An Insider's Look at Mormon Culture

Archive for December, 2012

Christmas Warfare

For those of you who are tired of the annual War on Christmas rhetoric, check out a delightful post by Jana Riess, “Have Yourself a Very Pagan Christmas.” 

Why Don’t They Like Us?

Richard Land, president of the Southern Baptist Convention, closed his interview on PBS’s Religion and Ethics   by stating  that Christians have an obligation to convert non-Christians—specifically Muslims, Jews, and Mormons. He repeated the often-heard assertion that “Mormonism is at the very least another religion. It’s not the Christian faith.”

I suppose any group is free to define its terms and decide who does and who does not belong. Certainly, mainstream Mormons bristle when polygamous splinter groups are referred to as Mormon, although these groups accept Joseph Smith, the First Vision, the Book of Mormon, and Doctrine & Covenants—at least through the 132nd section.

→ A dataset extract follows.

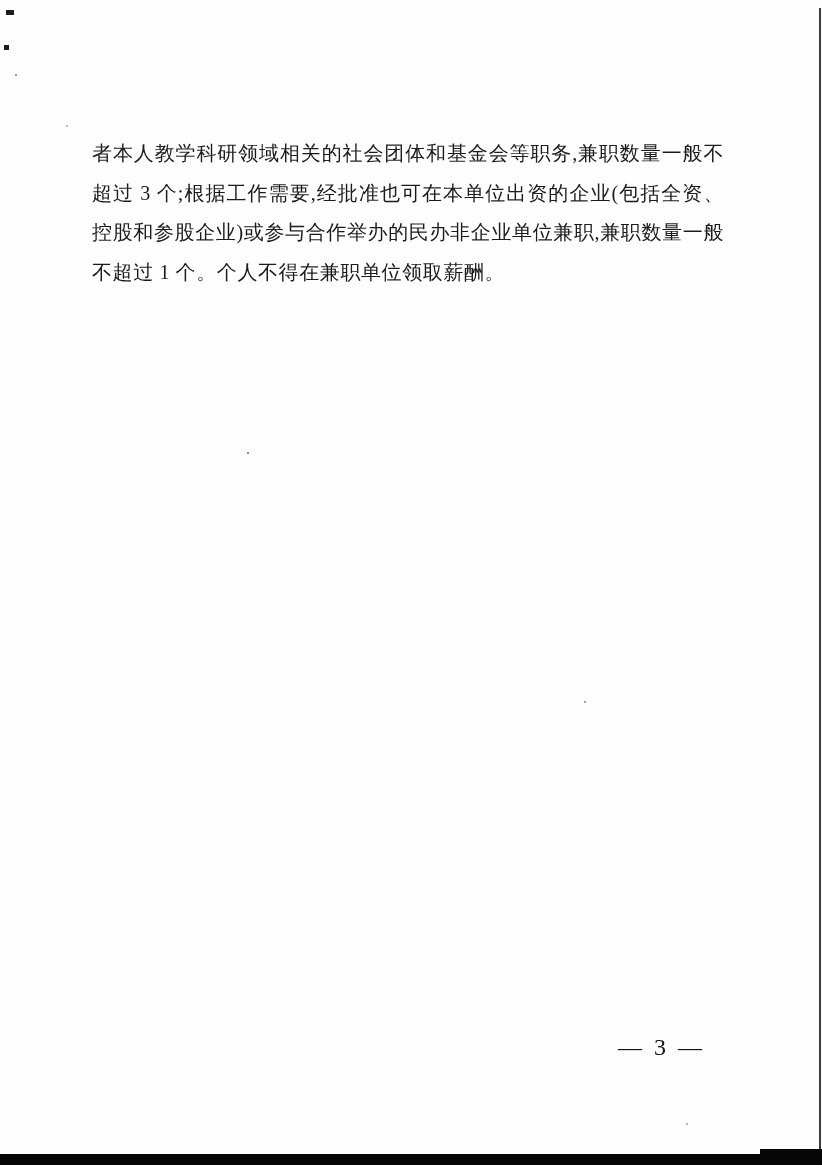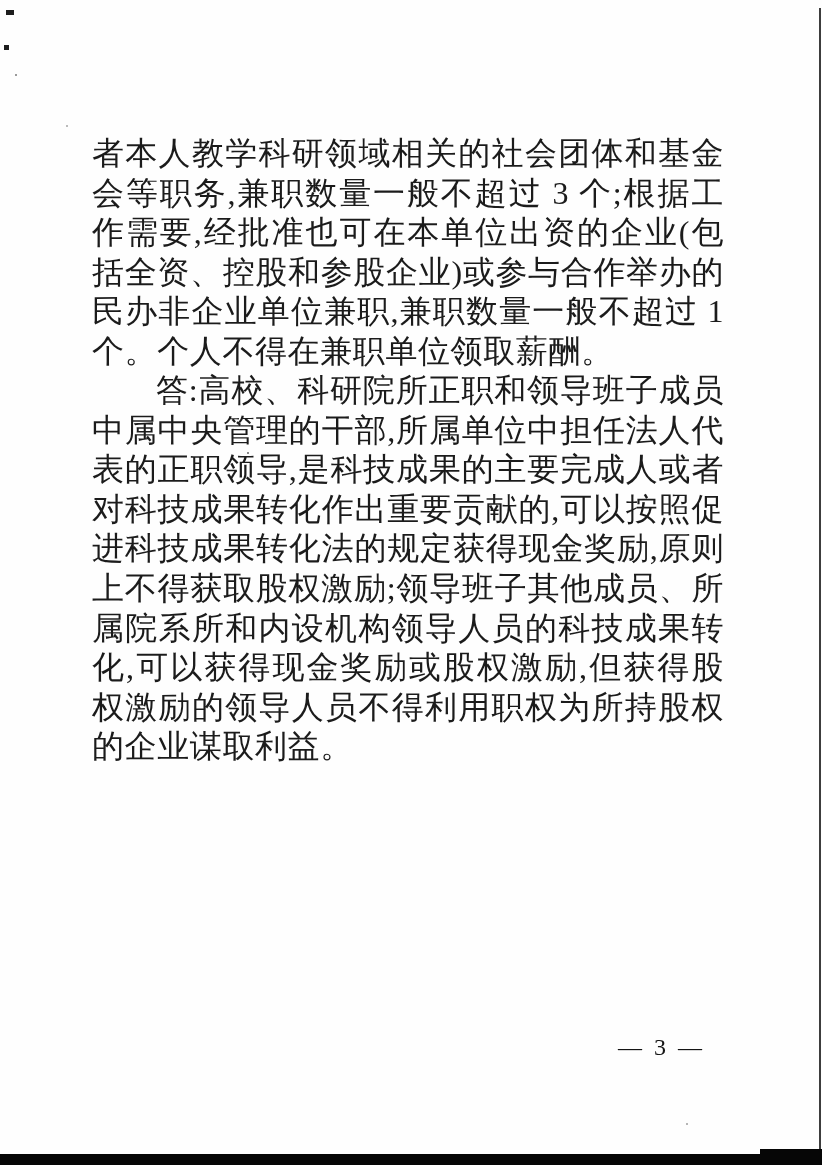"者本人教学科研领域相关的社会团体和基金会等职务,兼职数量一般不超过 3" .text-block p { font-size: 32px -> 20px }
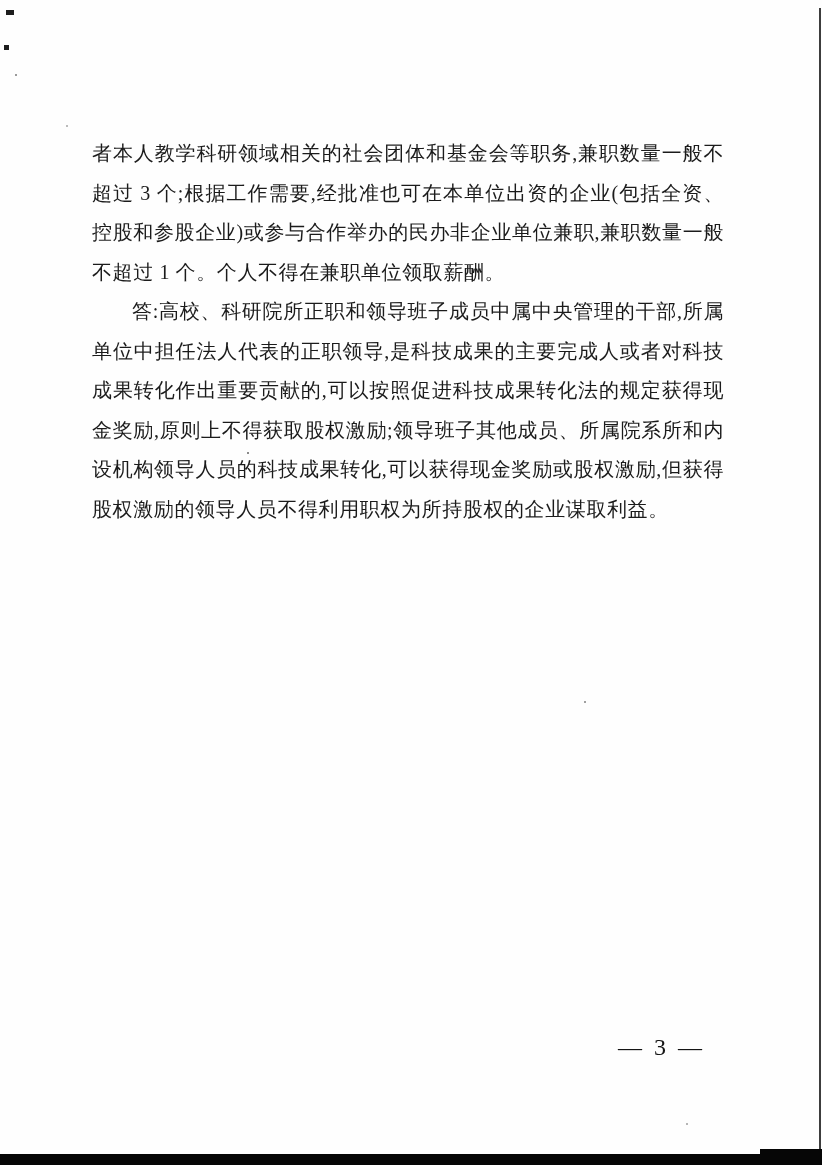"答:高校、科研院所正职和领导班子成员中属中央管理的干部,所属单位中担任法人代表的" p.indent { html: <p>答:高校、科研院所正职和领导班子成员中属中央管理的干部,所属单位中担任法人代表的正职领导,是科技成果的主要完成人或者对科技成果转化作出重要贡献的,可以按照促进科技成果转化法的规定获得现金奖励,原则上不得获取股权激励;领导班子其他成员、所属院系所和内设机构领导人员的科技成果转化,可以获得现金奖励或股权激励,但获得股权激励的领导人员不得利用职权为所持股权的企业谋取利益。</p> -> none }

I do think Land is right that the church Joseph Smith founded was different enough from mainstream Christianity to be considered an entirely new religion. Joseph Smith introduced some radically new doctrines to American religion. His First Vision account of seeing the Father and Son as individual personages conflicted with the Christian notion of the trinity. Identifying Missouri as the location of the Garden of Eden and of Adam-Ondi-Ahman—the place where Adam shall return to bless his people—was certainly an innovation with no biblical source . Eternal progression, via plural marriage, enabling men to become as gods through obeying the principles and ordinances of the restored gospel was also extra-biblical. Even the emphasis on knowledge as a key to salvation was closer to ancient Gnosticism than to Christianity.

Current Church rhetoric avoids most of these non-mainstream topics. I haven’t heard a conference address or a Gospel Doctrine lesson about Adam and Eve residing in Missouri for many years. Likewise, polygamy has been officially repudiated—although temple sealings to more than one woman still occur if a previous wife has died. Eternal progression is no longer a standard part of Mormon rhetoric. And like most Christian faiths, Mormonism now emphasizes faith and obedience to gospel principles and ordinances rather than knowledge as key requirements for salvation.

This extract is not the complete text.